* [What the task asks] Your answer should be the lines from the start of the records through the line with "-22,7 +22,7 @@", copied word for word.

═══ Material for this exercise

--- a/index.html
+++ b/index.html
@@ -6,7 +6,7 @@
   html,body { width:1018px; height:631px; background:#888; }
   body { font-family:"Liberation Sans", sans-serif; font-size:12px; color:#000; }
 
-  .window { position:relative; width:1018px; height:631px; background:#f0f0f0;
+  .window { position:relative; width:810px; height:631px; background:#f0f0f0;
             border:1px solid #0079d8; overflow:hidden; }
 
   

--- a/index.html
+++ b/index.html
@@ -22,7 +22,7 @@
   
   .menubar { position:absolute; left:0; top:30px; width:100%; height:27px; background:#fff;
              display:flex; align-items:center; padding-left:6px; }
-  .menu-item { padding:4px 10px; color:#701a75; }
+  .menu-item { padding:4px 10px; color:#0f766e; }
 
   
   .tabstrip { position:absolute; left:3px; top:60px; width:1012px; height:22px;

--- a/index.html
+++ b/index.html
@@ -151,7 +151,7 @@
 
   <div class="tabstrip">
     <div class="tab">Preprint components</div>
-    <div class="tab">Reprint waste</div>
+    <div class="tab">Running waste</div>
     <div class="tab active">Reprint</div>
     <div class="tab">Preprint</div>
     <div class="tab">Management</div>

══════

* [Solution for this task]
--- a/index.html
+++ b/index.html
@@ -6,7 +6,7 @@
   html,body { width:1018px; height:631px; background:#888; }
   body { font-family:"Liberation Sans", sans-serif; font-size:12px; color:#000; }
 
-  .window { position:relative; width:1018px; height:631px; background:#f0f0f0;
+  .window { position:relative; width:810px; height:631px; background:#f0f0f0;
             border:1px solid #0079d8; overflow:hidden; }
 
   

--- a/index.html
+++ b/index.html
@@ -22,7 +22,7 @@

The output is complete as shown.